Employees’ Pension Scheme, 2026

  • The new EPS 2026 has also been notified under the Social Security Code.
  • What Stays the Same
    • The pension calculation formula remains unchanged:
    • Monthly pension = Pensionable Salary × Pensionable Service / 70
    • Pensionable salary will continue to be based on the average monthly salary of the last 60 months
    • Employer contribution to EPS remains 8.33% of wages, subject to the wage ceiling
    • Government contribution remains 1.16% of wages, subject to the wage ceiling
    • The minimum pension remains Rs 1,000 per month, subject to existing conditions.
  • Eligibility rules also remain unchanged:
    • At least 10 years of eligible service is required for a pension
    • Early pension can be taken from the age 50
    • Pension is reduced by 4% for every year before the normal retirement age
    • Members with less than 10 years of service can either withdraw benefits or obtain a scheme certificate
  • Faster Pension Claim Settlement
    • A notable operational reform is the introduction of a timeline for pension claim settlement. EPFO must now either:
      • Settle a complete pension claim within 20 days, or
      • Inform the applicant about deficiencies within the same period
    • If a complete claim is delayed without a valid reason, 12% annual interest will be payable on the benefit amount, and it will be recovered from the salary of the responsible EPFO official.
  • Higher Pension Provision Incorporated
    • For employees who opted for a higher pension following the Supreme Court ruling, the additional contribution provisions have now been formally incorporated into the scheme.

Overall Significance

  • The EPF Scheme 2026 and EPS 2026 are best understood as part of a broader administrative modernisation exercise under the Code on Social Security, 2020. The key changes are:
    • Shift to the new labour code framework
    • Greater digital compliance
    • Clearer rules for contract labour and exempted trusts
    • More structured withdrawal categories
    • Faster pension settlement timelines
    • Better compliance and accountability
  • At the same time, the basic savings and pension architecture remains largely intact, which means there is no immediate disruption for subscribers.

Source: IE | BS

New EPF Scheme FAQs

Q1: Has the new EPF Scheme changed PF contribution rates?

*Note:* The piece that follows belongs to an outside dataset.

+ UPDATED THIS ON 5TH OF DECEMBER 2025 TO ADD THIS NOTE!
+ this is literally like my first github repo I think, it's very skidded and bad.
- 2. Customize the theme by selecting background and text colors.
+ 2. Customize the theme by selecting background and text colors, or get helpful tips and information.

Ans: No. Employees and employers will continue contributing 12% each, with 10% continuing for certain notified establishments.

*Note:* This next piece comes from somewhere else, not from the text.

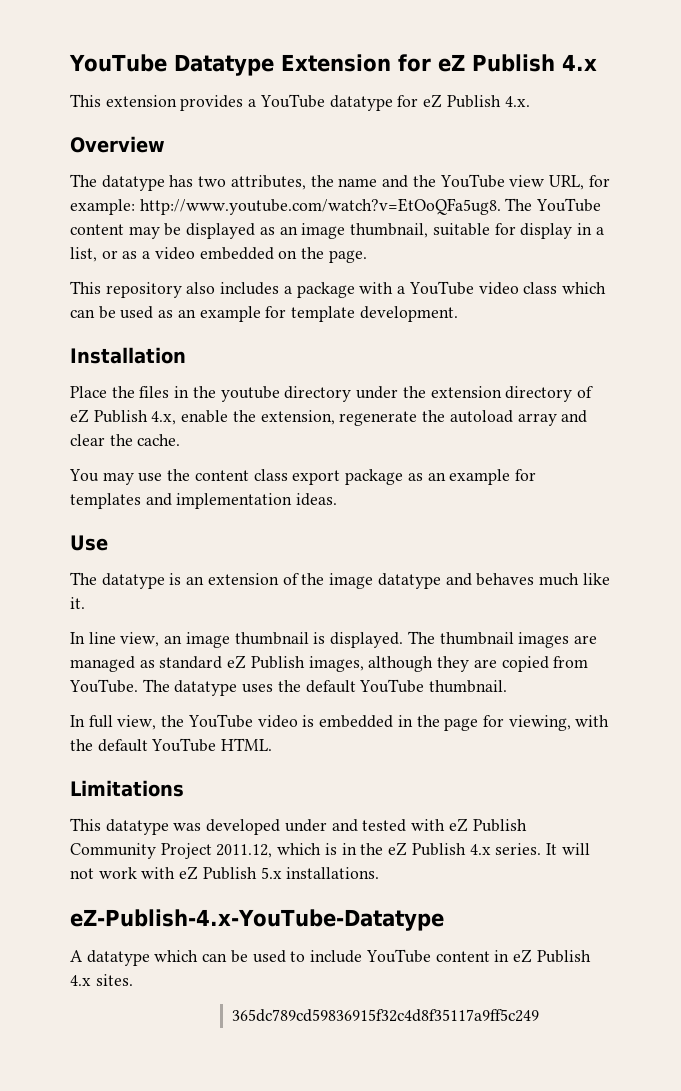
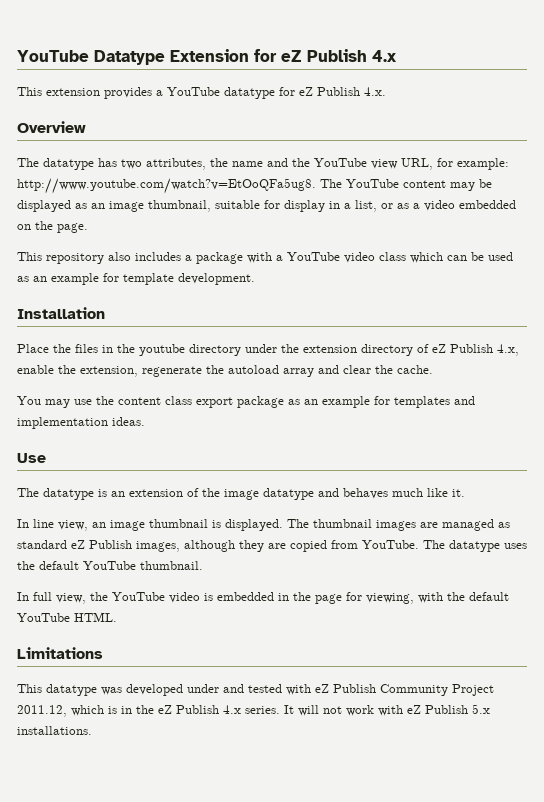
- eZ-Publish-4.x-YouTube-Datatype
- A datatype which can be used to include YouTube content in eZ Publish 4.x sites.
- 365dc789cd59836915f32c4d8f35117a9ff5c249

Q2: Will existing PF balances and UANs be affected?

Ans: No. Existing PF balances, UANs, past contributions, and benefits will continue without interruption.

Q3: What is the biggest change in EPF Scheme 2026?

Ans: The biggest change is the legal shift of EPF under the Code on Social Security, 2020, along with greater digital compliance and updated administrative rules.

Q4: Has the pension calculation formula changed under EPS 2026?

Ans: No. The formula remains the same: Pensionable salary multiplied by pensionable service divided by 70.

Q5: What new timeline has been introduced for pension claims?

Ans: EPFO must settle a complete pension claim within 20 days or point out deficiencies within that time, failing which 12% annual interest becomes payable.